- _Task prompt_: Only some lines are wanted. Transcribe, exactly, the lines below from the line with "<span>名</span>" up to and including the line with "color: #1a1a1a;".

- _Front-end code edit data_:

----------------

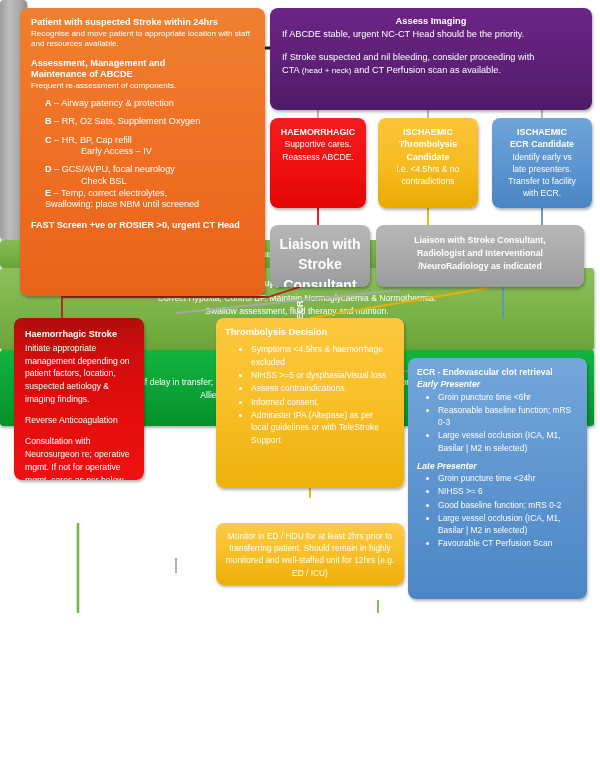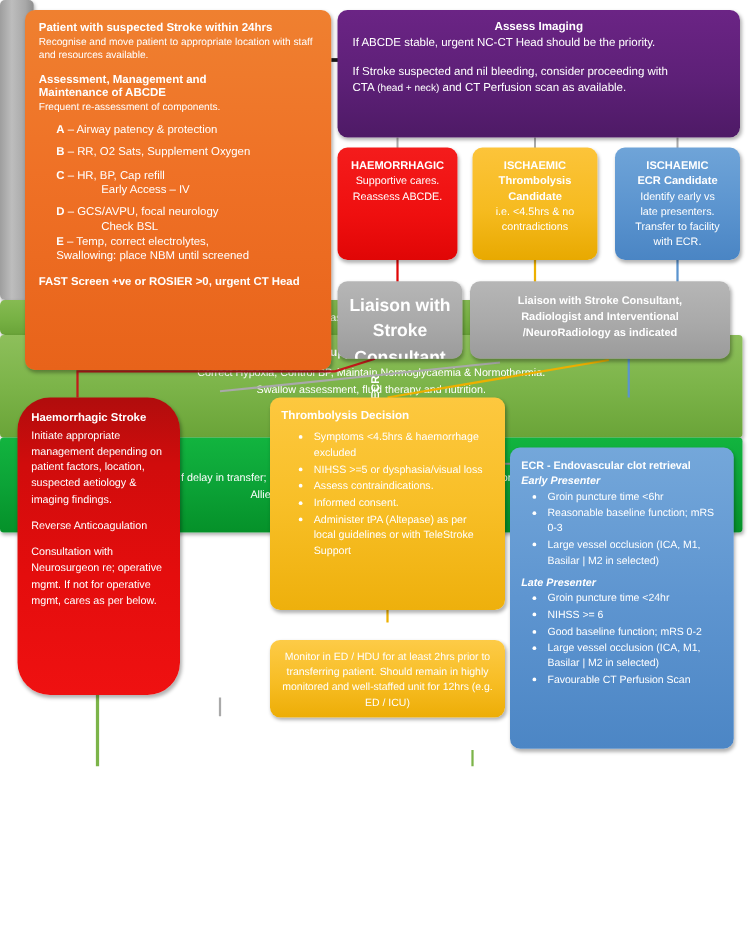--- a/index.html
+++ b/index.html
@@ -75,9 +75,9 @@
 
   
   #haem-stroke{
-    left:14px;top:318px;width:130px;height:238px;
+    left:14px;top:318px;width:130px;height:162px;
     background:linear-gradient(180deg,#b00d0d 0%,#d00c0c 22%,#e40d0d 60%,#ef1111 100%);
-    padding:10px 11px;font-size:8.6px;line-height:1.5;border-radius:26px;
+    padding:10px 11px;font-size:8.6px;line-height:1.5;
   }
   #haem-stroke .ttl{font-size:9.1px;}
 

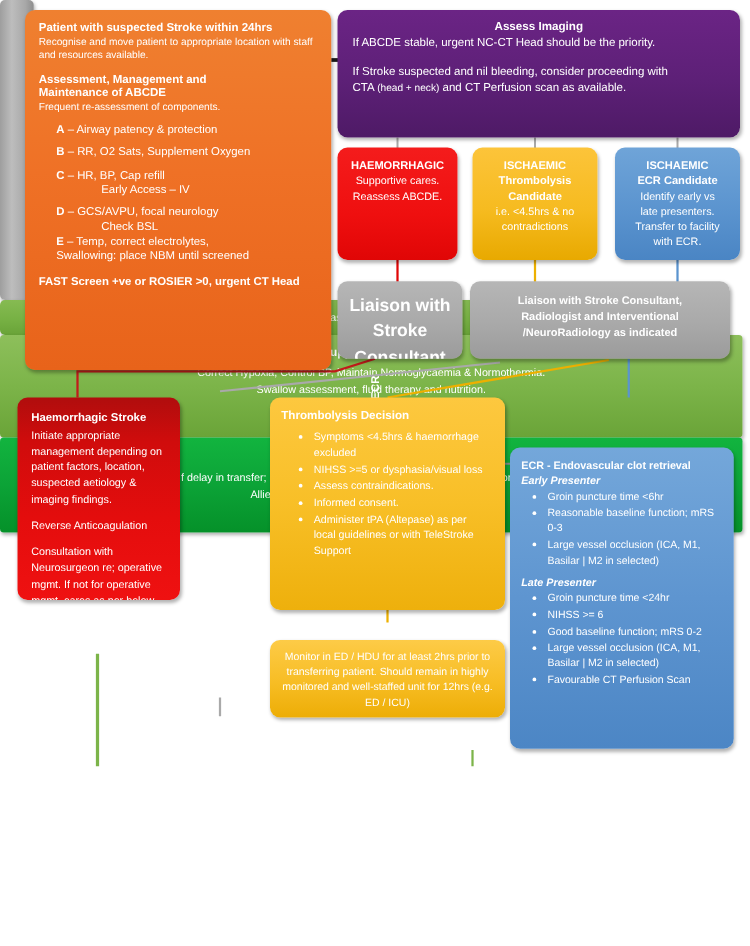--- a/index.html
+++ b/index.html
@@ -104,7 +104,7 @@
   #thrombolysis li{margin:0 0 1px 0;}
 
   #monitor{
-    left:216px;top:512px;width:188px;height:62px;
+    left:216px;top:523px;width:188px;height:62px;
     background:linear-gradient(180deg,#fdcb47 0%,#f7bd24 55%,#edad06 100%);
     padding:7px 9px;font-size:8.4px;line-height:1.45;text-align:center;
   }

----------------

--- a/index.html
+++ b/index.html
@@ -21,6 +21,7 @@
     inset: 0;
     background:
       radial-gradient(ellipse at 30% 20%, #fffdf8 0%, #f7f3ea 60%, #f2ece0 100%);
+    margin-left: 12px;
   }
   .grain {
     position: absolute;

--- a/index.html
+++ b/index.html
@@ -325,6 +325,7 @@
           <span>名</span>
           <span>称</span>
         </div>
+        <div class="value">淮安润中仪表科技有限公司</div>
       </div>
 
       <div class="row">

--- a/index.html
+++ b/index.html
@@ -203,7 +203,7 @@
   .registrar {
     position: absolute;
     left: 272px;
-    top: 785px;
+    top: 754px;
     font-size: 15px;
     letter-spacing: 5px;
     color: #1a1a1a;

----------------

- _Answer space_:
           <span>名</span>
           <span>称</span>
         </div>
+        <div class="value">淮安润中仪表科技有限公司</div>
       </div>
 
       <div class="row">

--- a/index.html
+++ b/index.html
@@ -203,7 +203,7 @@
   .registrar {
     position: absolute;
     left: 272px;
-    top: 785px;
+    top: 754px;
     font-size: 15px;
     letter-spacing: 5px;
     color: #1a1a1a;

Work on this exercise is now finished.